The big thing is that we now might get a Walmart. If we were voting on this, I would vote No to Walmart, but it’s not my land that’s for sale. I guess I can disagree with the changes that are happening in our area without thinking that they are morally wrong or that there should be laws against them.

HIJACK!!
your wife owns Knit/Purl?? I love looking at their store online! I’ve never made an order, but I will soon. How cool!

I see just as much Nimbyism living in the City as I did growing up in the suburbs. My neighborhood had a huge stink about the City granting a Certificate of Occupancy to two restaurants because they were arguably fast food. One was a Cluck-U and the other was a small restaurant which was family owned and while you did have to go to the counter, it was most definitely not a chain. The reason that this was controversial is that a lot of those storefronts are empty. It wasn’t displacing a real restaurant but rather filling up an empty storefront which didn’t have anything and was most likely empty for a while.

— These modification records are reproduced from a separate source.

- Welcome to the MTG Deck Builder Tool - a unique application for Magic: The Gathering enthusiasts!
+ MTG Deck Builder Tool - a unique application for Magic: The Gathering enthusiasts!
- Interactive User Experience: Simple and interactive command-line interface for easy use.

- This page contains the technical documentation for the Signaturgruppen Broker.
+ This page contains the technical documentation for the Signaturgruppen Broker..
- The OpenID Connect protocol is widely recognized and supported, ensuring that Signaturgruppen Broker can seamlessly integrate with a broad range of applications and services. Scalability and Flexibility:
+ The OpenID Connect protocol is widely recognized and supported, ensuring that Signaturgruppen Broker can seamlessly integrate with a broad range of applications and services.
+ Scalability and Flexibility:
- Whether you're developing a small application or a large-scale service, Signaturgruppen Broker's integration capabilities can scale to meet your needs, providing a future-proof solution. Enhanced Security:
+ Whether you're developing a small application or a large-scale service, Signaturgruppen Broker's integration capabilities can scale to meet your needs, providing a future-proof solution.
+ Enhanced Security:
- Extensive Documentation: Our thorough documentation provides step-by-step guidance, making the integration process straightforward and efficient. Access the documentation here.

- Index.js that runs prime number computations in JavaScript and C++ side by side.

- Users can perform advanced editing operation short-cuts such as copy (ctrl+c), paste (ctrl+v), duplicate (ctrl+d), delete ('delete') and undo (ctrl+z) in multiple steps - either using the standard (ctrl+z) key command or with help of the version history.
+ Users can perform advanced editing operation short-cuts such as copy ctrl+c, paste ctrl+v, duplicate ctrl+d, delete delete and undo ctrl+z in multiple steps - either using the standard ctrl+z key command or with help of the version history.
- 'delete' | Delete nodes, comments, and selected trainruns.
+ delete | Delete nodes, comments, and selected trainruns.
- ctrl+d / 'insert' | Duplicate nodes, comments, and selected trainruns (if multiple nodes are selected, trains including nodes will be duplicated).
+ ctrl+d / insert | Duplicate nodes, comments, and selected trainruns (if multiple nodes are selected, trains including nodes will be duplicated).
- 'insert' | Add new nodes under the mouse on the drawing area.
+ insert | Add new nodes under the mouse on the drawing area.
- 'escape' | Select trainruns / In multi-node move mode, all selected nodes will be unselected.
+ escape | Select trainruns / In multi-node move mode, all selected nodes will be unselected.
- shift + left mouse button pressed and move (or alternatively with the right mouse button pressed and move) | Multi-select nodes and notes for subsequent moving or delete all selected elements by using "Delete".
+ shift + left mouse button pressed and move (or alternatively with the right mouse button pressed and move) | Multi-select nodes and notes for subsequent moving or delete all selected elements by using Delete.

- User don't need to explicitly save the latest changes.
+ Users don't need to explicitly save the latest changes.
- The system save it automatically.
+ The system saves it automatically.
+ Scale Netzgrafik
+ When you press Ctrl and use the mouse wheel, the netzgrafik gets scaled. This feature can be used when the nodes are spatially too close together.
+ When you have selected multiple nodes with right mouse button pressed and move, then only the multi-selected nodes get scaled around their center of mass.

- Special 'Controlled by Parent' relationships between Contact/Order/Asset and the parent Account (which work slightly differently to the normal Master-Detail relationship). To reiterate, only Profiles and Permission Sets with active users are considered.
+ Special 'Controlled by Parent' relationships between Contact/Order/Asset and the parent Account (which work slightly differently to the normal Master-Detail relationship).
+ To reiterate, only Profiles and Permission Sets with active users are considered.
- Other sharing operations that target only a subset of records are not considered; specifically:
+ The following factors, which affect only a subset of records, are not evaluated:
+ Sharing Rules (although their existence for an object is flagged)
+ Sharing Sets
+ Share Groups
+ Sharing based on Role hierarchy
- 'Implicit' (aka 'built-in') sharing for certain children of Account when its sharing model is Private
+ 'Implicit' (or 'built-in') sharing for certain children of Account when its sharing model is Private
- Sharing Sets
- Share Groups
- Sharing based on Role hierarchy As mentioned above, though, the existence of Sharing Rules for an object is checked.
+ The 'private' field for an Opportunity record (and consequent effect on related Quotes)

For the most part, I see a larger variety of minorities in the suburbs than I do in the City. In DC, if I want to have some good Vietnamese, I head out to the suburbs. If I want good ethnic food stores, I have to head out to the suburbs. When I get a craving for some Brazilian food products, I pretty much have to go to the suburbs as well. If I want Afghan food, I have to drive to the suburbs.

Why oh why won’t everyone just live like sardines! Everything would be so much better. All anyone really needs is space to sleep. Anything more is just ridiculous extravagance.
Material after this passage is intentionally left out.